This ansible playbook is deploying most of the monitoring solutions discussed in the Best Practice Paper:
Infrastructure monitoring for SAP Systems.
The following components are currently implemented:
Data Storage, Visualization and Notification (Server components)
- Grafana Dashboard
- Prometheus Server
- Prometheus Alertmanager
- Loki Server
Data Source (Agent component):
- Promtail
- Prometheus Node Exporter
- Collectd
- PCM
The deployment is adaptable to an existing infrastructure. Therefore different settings are configurable via default variables. These variables are stored under /group_vars/all/main.yaml.
The following settings are possible:
Changing them will automatically change it to all depending components. If a firewall is active, ports will be automatically add (permit traffic).
Some components needs different arguments which are typically implemented in sysconfig files. These arguments can also easily changed within group_vars.
All hosts should be add to the inventory.yaml file.
There should be only one host entry for each server group (e.g. grafana_server, prometheus_server, ...) in the section "Server Hosts" This can be either for each component a different host or up to one host for all groups.
Systems to be monitored (agent_xyz) will be automatically add to the server configurations (e.g. /etc/prometheus/prometheus.yaml) They can be grouped into different host groups. Important is that the group name has to start with:
agents_
IMPORTANT: Having the same host in different Agent Host Groups is not allowed.

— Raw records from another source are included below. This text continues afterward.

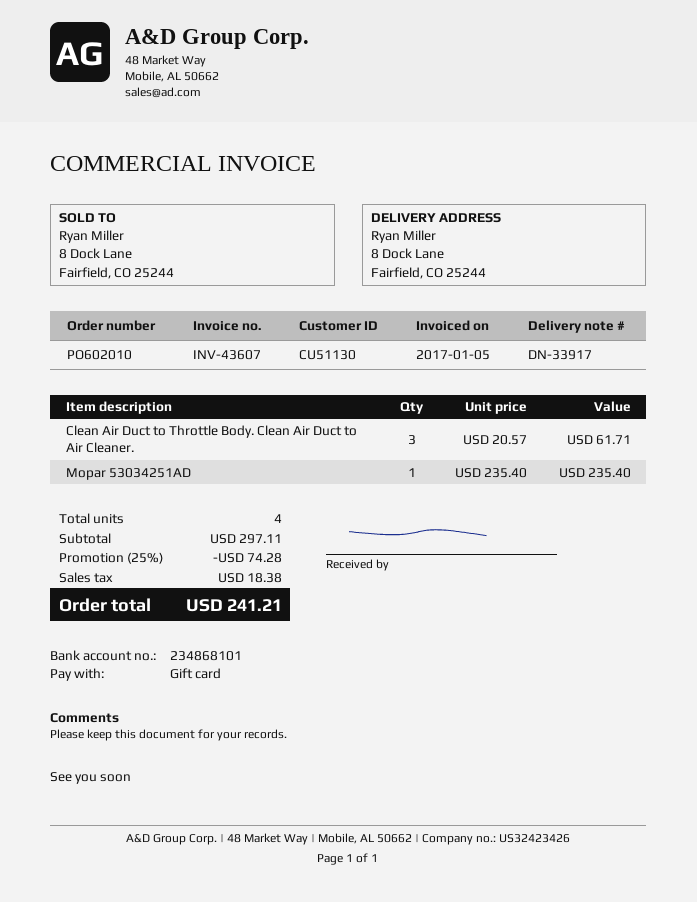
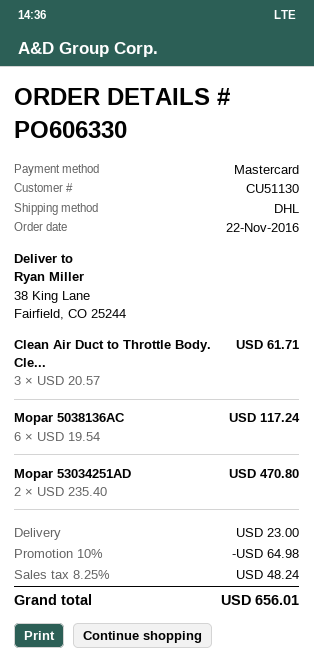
order number: PO602010 -> PO606330
payment method: gift card -> Mastercard
ship to: 8 Dock Lane, Fairfield, CO 25244 -> 38 King Lane, Fairfield, CO 25244
Mopar 53034251AD: 1 x 235.40 = 235.40 -> 2 x 235.40 = 470.80
Mopar 5038136AC: none -> 6 x 19.54 = 117.24
discount: 25% = 74.28 -> 10% = 64.98
shipping: none -> 23.00
tax: 18.38 -> 48.24
total: 241.21 -> 656.01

Variables starting with deploy_ are used to choose if a server or component is enabled or not (true/false). They are set to true as a general default in the section all.
Setting it to false no host will be deployed with that component at all.
If you for example don't want to deploy any log aggregation (loki) you can set them to false:
all:
vars:
# General deployment for the different host groups
[...]
deploy_loki_server: false
# General component deployment for all hosts
[...]
deploy_promtail: false
The variables deploy_ can also be used to disable/enable components for single hosts within the Agent Host Group
Here is a example:
all:
vars:
deploy_node_exporter: true
deploy_collectd: false
agents_kvm:
hosts:
host01.example.com:
host02.example.com:
deploy_node_exporter: false
host03.example.com:
In the example above collectd will not be deployed at all.
The node_exporter will be installed on all hosts but not on host02.example.com.
If in the Server Component is no host given or the deploy_ variable is set to false the service will be stopped and the firewall port dissabled (in case it was running before). This is also true for all depending exporter (for Prometheus) or promtail services (for Loki) on the agent hosts.
- Default configuration can be changed in the section Grafana Dashboard under /group_vars/all/main.yaml
- Dashboards json files can be added to /roles/grafana_server/templates/dashboards/.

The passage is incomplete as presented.